**Problem:** Go line by line through the entries and show those that hold the string "hier".

[[ Stored data, beginning ]]

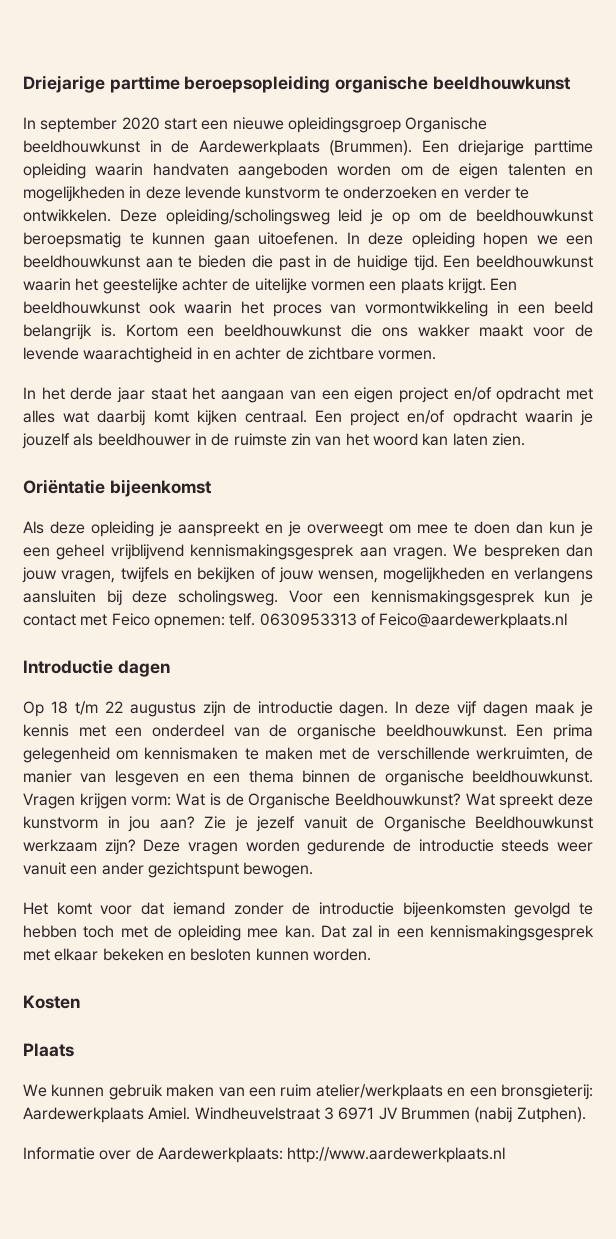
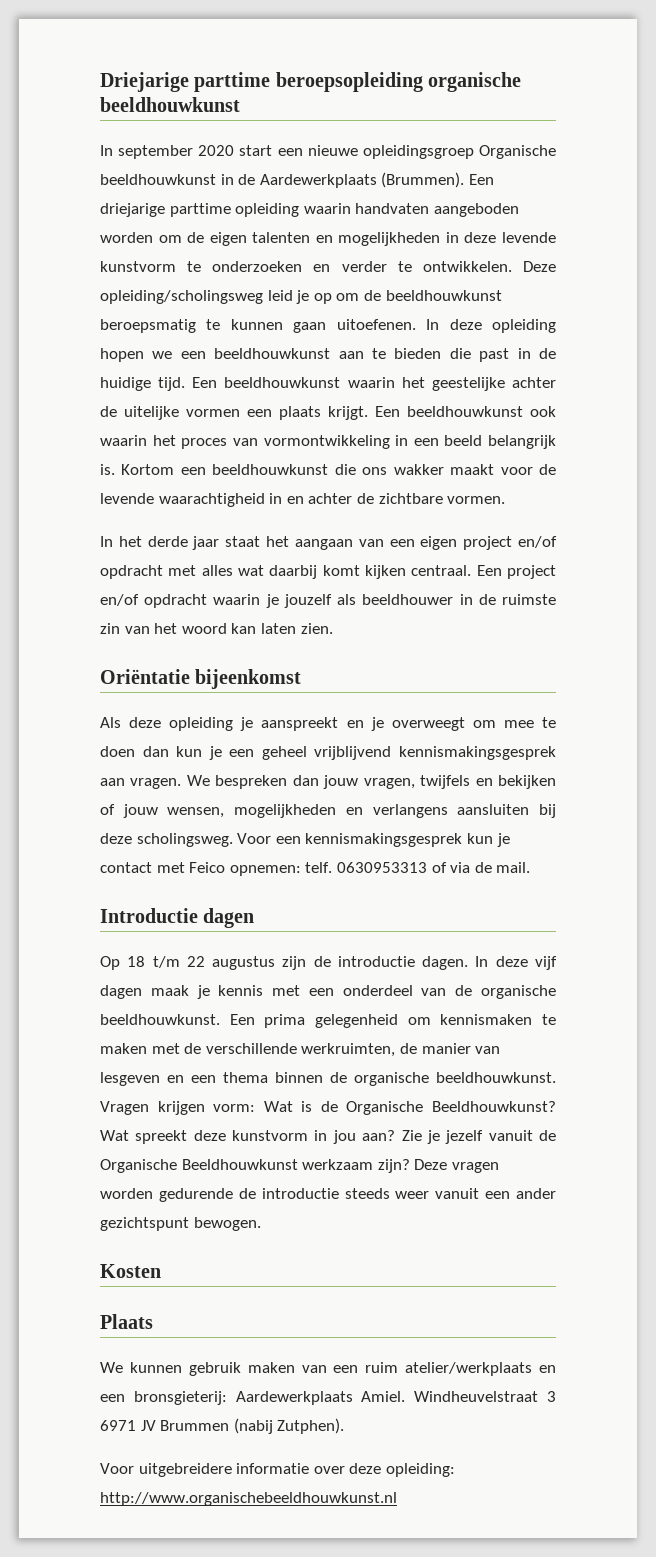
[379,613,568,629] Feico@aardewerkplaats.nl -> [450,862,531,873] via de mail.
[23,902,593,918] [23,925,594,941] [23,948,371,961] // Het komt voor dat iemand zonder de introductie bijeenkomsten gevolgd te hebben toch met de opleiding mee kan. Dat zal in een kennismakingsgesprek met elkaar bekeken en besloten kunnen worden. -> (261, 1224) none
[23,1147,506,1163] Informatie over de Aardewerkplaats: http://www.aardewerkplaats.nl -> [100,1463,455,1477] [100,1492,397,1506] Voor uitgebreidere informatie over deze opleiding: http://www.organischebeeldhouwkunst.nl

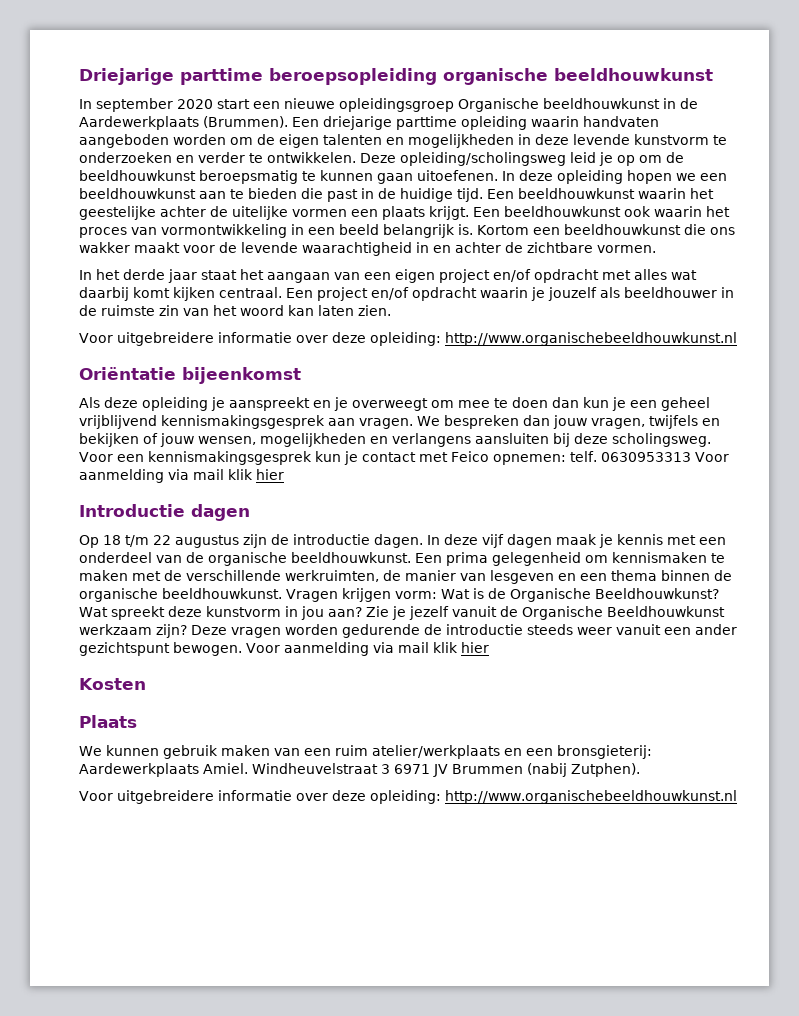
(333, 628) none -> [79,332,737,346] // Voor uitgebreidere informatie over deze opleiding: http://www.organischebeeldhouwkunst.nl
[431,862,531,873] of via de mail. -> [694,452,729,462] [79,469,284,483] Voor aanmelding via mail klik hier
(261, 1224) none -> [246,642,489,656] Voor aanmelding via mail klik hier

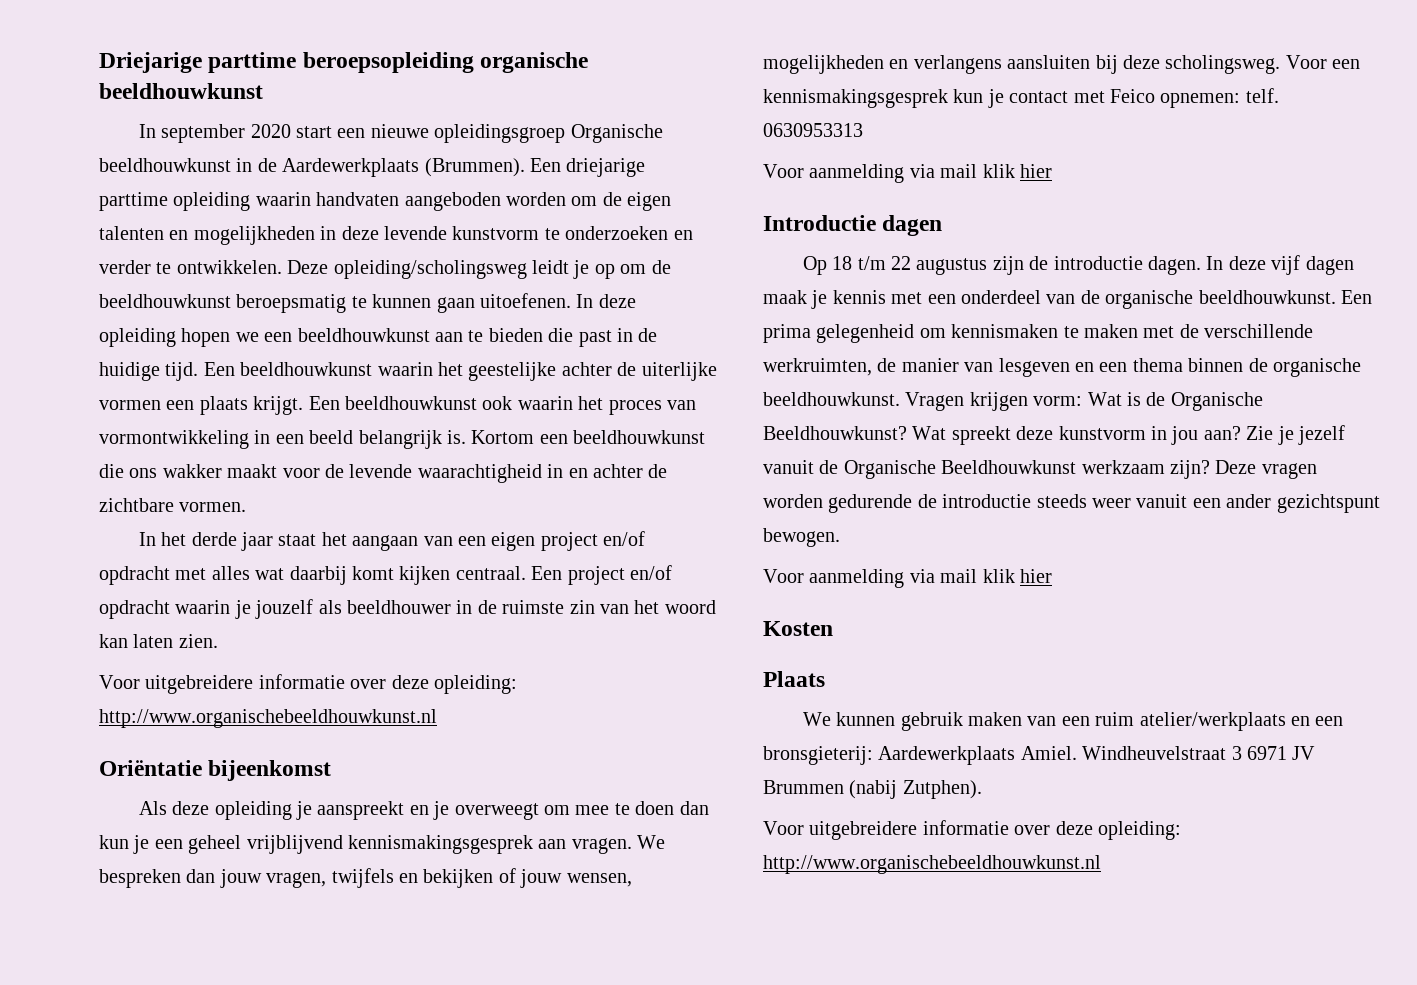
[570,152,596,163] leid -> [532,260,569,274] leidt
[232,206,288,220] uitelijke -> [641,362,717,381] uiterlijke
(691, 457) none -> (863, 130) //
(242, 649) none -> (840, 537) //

[[ Stored data, end ]]
[[ Stored data, beginning ]]

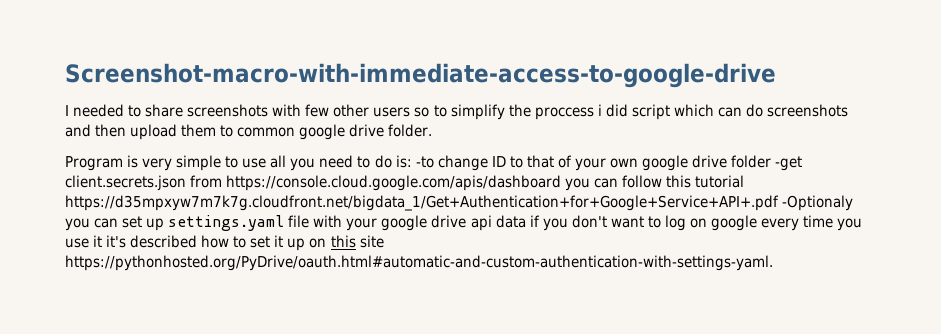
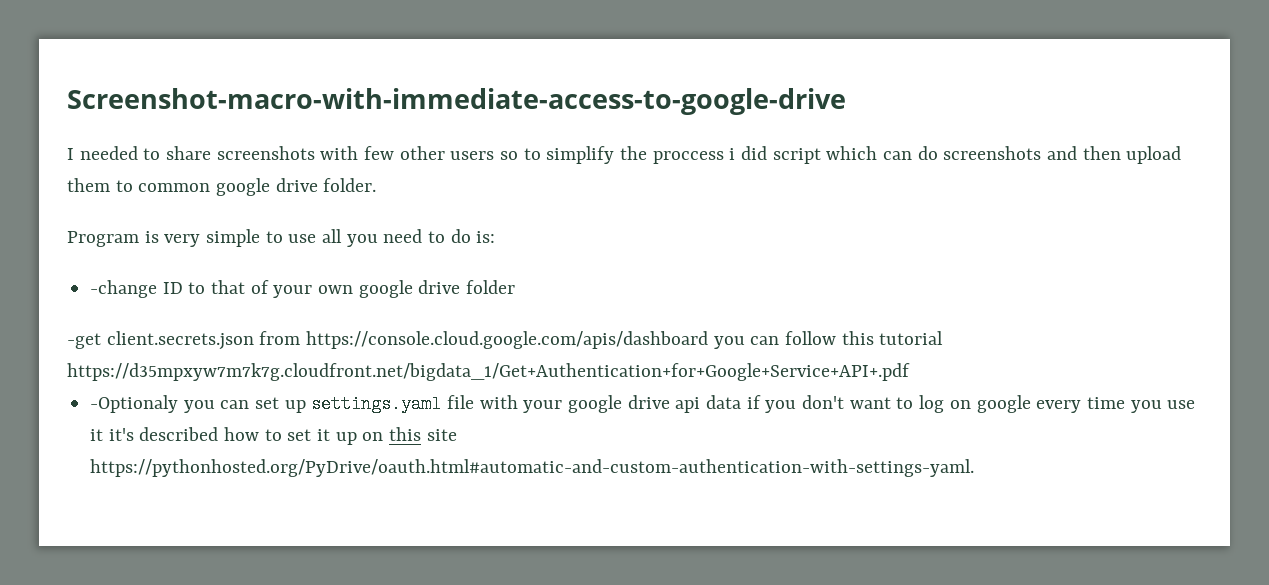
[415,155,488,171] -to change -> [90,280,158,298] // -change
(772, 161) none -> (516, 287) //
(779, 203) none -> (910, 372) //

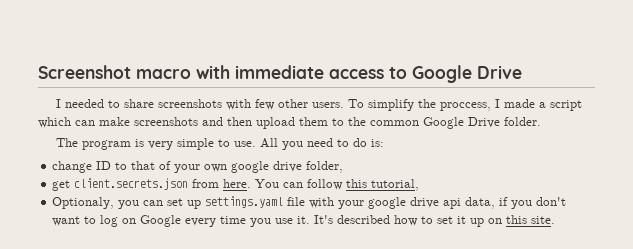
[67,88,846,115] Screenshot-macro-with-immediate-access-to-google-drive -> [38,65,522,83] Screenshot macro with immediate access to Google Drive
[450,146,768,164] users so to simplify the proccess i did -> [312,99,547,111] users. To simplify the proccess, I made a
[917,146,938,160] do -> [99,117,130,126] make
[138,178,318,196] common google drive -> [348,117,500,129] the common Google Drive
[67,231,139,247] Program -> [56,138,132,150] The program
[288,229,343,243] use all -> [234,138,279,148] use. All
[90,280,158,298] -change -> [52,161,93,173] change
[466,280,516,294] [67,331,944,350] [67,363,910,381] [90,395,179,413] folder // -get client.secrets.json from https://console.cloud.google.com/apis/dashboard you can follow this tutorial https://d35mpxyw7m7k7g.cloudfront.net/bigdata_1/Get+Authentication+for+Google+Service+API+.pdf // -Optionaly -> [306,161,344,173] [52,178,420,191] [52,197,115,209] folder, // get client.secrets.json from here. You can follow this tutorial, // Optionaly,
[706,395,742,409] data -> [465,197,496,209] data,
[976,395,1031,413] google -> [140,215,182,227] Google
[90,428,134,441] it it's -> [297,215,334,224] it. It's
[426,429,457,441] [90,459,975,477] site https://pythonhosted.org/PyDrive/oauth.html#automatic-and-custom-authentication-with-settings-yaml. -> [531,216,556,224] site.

[[ Stored data, end ]]

**Problem solution:**
[431,862,531,873] of via de mail. -> [694,452,729,462] [79,469,284,483] Voor aanmelding via mail klik hier
(261, 1224) none -> [246,642,489,656] Voor aanmelding via mail klik hier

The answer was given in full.